Revision tracking records:
□ □ □ □ □
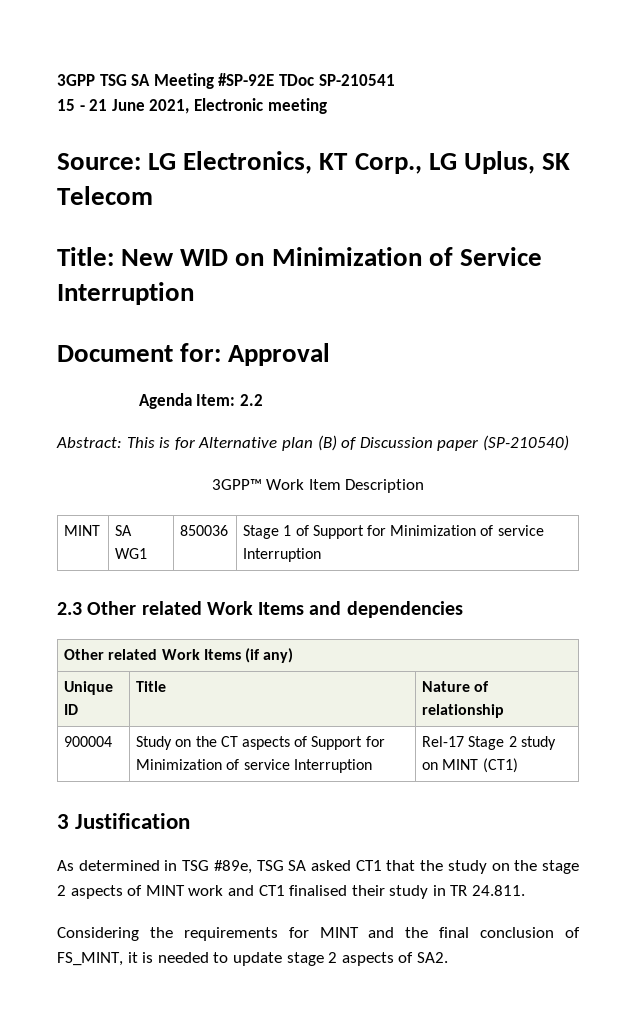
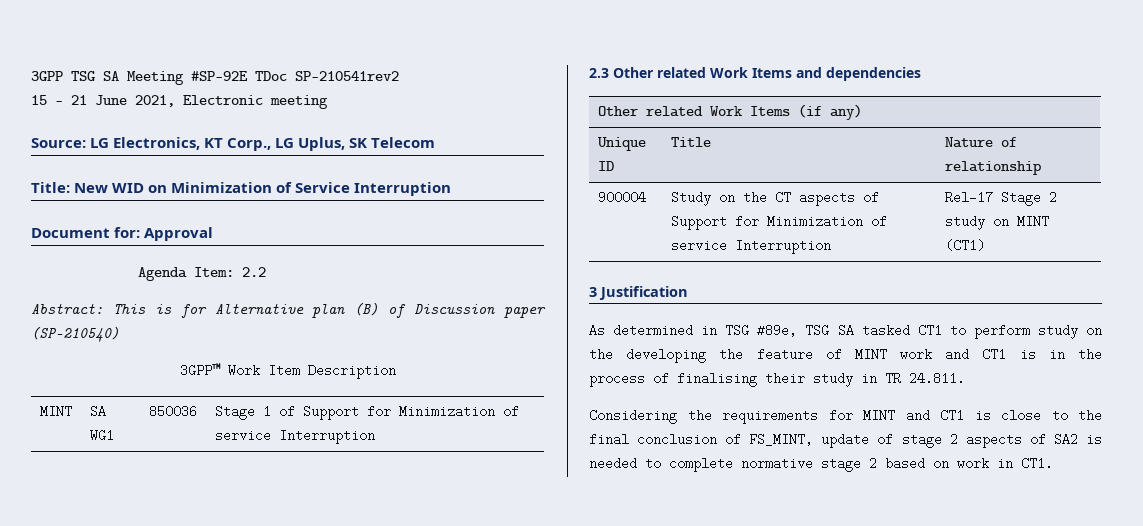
- 3GPP TSG SA Meeting #SP-92E TDoc SP-210541
+ 3GPP TSG SA Meeting #SP-92E TDoc SP-210541rev2
- As determined in TSG #89e, TSG SA asked CT1 that the study on the stage 2 aspects of MINT work and CT1 finalised their study in TR 24.811.
+ As determined in TSG #89e, TSG SA tasked CT1 to perform study on the developing the feature of MINT work and CT1 is in the process of finalising their study in TR 24.811.
- Considering the requirements for MINT and the final conclusion of FS_MINT, it is needed to update stage 2 aspects of SA2.
+ Considering the requirements for MINT and CT1 is close to the final conclusion of FS_MINT, update of stage 2 aspects of SA2 is needed to complete normative stage 2 based on work in CT1.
□ □ □ □ □
◆ What you are asked to do ◆
Each entry, start to finish, goes into your copy exactly; the pictures stay out.

◆ Exercise response ◆
- 3GPP TSG SA Meeting #SP-92E TDoc SP-210541
+ 3GPP TSG SA Meeting #SP-92E TDoc SP-210541rev2
- As determined in TSG #89e, TSG SA asked CT1 that the study on the stage 2 aspects of MINT work and CT1 finalised their study in TR 24.811.
+ As determined in TSG #89e, TSG SA tasked CT1 to perform study on the developing the feature of MINT work and CT1 is in the process of finalising their study in TR 24.811.
- Considering the requirements for MINT and the final conclusion of FS_MINT, it is needed to update stage 2 aspects of SA2.
+ Considering the requirements for MINT and CT1 is close to the final conclusion of FS_MINT, update of stage 2 aspects of SA2 is needed to complete normative stage 2 based on work in CT1.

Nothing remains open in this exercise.